Joe, we're going to have this virus with us permanently. I mean, this is what Fauci has
been saying, that it's not going to just go away and then we're done. I think we're going to have
probably a mutated, a more modest strain of it forever. And we'll just have to get our flu shots for that one every year
and just kind of mitigate it that way.
Yeah.
Have you been paying attention to these potential remedies like hydroxychloroquine
mixed with Z-Pax and zinc?
What are your thoughts on that?
I took it for two days.
Did you?
Yeah, I did, yeah.
Well, a couple, I don't know, maybe a month ago now,
my doc, who's also a good friend and a fellow cyclist, he's the guy that did my neck surgery.
You know, I had a fusion on my neck after I had a bad bike crash last year.
And so he's a good friend.
And so he just texts me out of the blue and goes, hey, have you heard about this hydroxychloroquine?
No, I never heard of it.
Oh, yeah, the, you know, the malaria drug.
Okay, all right.
So now he works at a big hospital in L.A., Huntington Hospital.
And so I can understand why he was doing it as a precautionary thing, as a prophylactic against it.
And there's some evidence, anecdotal.
Anyway, so he wrote me a script, and I tried it for two days.
It's pretty toxic.
If you follow the prescription exactly, the chances of having bad side effects are pretty low.
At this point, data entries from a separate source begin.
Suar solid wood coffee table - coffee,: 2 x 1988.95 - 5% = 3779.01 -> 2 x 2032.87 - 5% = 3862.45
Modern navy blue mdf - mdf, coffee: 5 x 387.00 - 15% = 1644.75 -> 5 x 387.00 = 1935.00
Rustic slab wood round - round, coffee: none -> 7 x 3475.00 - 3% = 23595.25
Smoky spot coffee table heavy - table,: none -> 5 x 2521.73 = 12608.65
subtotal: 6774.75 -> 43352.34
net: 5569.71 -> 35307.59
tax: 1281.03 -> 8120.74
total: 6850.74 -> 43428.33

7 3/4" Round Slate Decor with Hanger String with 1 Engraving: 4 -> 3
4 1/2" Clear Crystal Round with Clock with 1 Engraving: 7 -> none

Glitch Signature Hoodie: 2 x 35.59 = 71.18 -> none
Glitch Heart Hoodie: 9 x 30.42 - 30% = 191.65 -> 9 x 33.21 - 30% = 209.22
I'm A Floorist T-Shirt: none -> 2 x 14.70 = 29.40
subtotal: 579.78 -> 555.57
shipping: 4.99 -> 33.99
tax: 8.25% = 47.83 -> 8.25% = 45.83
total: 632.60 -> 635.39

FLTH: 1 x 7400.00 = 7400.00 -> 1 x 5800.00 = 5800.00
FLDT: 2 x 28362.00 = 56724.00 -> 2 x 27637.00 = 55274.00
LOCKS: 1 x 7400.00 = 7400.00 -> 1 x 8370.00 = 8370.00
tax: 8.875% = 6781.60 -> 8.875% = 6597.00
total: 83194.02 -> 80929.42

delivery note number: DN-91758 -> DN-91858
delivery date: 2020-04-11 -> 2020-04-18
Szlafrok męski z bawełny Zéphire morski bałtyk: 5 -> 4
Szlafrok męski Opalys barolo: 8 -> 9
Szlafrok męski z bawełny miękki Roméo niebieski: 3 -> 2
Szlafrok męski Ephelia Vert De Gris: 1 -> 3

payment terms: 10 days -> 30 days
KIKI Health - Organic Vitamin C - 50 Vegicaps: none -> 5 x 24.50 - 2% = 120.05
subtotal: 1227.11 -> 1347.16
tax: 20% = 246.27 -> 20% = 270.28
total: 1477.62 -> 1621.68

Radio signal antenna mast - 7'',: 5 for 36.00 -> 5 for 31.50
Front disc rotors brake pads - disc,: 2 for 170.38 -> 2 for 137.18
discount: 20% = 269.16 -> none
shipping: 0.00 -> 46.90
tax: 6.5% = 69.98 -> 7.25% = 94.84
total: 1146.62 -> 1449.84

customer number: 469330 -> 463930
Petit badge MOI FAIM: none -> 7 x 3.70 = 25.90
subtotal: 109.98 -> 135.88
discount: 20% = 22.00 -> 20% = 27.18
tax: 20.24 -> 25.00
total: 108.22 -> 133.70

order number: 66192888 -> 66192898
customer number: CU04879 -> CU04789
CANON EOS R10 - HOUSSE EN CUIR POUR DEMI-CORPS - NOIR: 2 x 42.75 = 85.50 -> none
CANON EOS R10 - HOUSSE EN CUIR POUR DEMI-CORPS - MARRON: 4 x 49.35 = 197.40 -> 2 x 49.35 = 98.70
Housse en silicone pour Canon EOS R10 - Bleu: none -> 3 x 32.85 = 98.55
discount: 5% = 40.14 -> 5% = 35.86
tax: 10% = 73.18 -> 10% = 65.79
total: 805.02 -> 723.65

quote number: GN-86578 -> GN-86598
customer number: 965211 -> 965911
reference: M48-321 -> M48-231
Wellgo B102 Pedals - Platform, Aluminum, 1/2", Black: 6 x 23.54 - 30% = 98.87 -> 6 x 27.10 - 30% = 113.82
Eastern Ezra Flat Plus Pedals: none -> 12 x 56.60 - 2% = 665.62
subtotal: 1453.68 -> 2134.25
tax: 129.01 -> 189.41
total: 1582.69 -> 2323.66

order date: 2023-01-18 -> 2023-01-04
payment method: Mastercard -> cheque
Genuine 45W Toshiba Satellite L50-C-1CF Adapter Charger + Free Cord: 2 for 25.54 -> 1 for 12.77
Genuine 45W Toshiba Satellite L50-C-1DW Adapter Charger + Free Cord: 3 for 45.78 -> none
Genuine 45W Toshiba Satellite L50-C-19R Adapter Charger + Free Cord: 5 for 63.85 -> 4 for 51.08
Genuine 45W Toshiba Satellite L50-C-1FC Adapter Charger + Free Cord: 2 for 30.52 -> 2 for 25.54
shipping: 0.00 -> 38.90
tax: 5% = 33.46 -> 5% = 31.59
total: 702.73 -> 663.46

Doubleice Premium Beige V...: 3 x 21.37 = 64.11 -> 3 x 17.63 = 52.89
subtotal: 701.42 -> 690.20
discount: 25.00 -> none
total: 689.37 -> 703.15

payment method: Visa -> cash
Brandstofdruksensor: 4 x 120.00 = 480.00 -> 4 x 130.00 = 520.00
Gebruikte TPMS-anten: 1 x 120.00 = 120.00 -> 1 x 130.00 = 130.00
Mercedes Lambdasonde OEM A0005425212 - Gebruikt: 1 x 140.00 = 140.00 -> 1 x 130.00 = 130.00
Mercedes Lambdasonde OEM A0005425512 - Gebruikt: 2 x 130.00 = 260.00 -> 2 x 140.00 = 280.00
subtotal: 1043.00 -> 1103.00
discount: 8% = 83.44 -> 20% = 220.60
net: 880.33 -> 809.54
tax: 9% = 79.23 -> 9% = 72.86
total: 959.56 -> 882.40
So when Trump says, you know, what have you got to lose?
Of course, nothing is risk free.
But if you follow the exact prescription, then the chances of having bad effects are pretty low.
Unlike that guy in Arizona that found it in his fish tank cleaner.
It was some fish antifungal chemical,
and he drank it and died.
Okay, you know, you can't do that kind of stuff.
But that would apply to any kind of medication, right?
Anyway, so I tried it for two days, and, you know, I didn't feel good.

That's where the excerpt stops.